Outro ponto destacado na decisão é que a atualização dos valores não altera os critérios de elegibilidade do Bolsa Família.

Isso significa que o reajuste, por si só, não cria uma nova porta de entrada para famílias que não atendam às regras do programa.

A mudança está concentrada nos valores das parcelas que já fazem parte da estrutura do benefício.

Valor médio estimado chega a R$ 777

Além do novo piso de R$ 691, o governo estima que o valor médio pago às famílias beneficiárias passe de R$ 675 para R$ 777.

O valor médio é diferente do piso porque o Bolsa Família considera a composição de cada núcleo familiar e os benefícios adicionais correspondentes.

Por isso, algumas famílias receberão valores superiores ao mínimo estabelecido pelo programa.

Quando os novos valores serão pagos

Os valores atualizados serão incorporados à folha de outubro.

De acordo com o Ministério do Desenvolvimento e Assistência Social, os pagamentos com os novos valores começam a ser disponibilizados a partir de 19 de outubro, seguindo o calendário estabelecido para o programa.
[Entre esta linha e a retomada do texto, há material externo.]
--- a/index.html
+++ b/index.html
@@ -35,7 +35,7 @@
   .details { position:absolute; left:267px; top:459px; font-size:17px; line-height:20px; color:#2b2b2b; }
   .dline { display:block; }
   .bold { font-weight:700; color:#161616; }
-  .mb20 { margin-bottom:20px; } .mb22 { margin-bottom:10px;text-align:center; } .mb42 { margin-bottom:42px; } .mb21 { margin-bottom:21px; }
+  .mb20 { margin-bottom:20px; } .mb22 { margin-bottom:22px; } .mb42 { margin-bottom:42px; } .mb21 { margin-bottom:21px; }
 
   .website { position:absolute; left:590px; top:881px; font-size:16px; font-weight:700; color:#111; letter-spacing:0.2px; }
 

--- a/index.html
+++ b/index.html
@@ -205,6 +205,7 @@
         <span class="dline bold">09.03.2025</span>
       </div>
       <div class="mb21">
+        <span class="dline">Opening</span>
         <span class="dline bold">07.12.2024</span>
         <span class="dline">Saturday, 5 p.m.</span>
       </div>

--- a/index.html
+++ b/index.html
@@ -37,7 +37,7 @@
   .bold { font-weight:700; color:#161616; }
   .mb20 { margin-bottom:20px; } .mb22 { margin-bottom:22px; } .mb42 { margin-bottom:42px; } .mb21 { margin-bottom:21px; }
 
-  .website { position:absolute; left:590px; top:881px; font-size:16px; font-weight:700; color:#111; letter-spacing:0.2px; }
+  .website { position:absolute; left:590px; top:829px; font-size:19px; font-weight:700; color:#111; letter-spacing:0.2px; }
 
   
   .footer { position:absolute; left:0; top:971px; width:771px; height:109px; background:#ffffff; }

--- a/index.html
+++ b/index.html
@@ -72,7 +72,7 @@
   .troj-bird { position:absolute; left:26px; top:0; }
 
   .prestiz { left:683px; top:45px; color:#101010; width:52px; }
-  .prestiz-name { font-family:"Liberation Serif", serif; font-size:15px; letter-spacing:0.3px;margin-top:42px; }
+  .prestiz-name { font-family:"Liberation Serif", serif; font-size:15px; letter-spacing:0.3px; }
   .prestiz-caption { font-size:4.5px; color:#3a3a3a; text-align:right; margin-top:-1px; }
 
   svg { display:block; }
Os beneficiários não precisam solicitar um novo benefício exclusivamente por causa da atualização dos valores.

O que muda para as famílias

Na prática, a principal mudança será o aumento dos valores das parcelas recebidas pelas famílias que já participam do Bolsa Família.

O piso familiar passa a ser de R$ 691, enquanto os valores adicionais também serão corrigidos.

A atualização segue os critérios definidos no Decreto nº 13.120 e não modifica, por si só, as regras de elegibilidade do programa.

Decisão mantém reajuste anunciado pelo governo

Com o reconhecimento da validade do decreto pelo ministro Gilmar Mendes, permanece em vigor a atualização dos benefícios prevista para outubro.

O reajuste de 15,04% foi definido com base em um critério de correção pelo INPC e alcança os diferentes componentes financeiros do Bolsa Família.

A medida passa a produzir efeitos financeiros na folha de outubro, enquanto a decisão do STF afasta, no caso analisado, a interpretação de que a atualização dos valores violaria as regras eleitorais.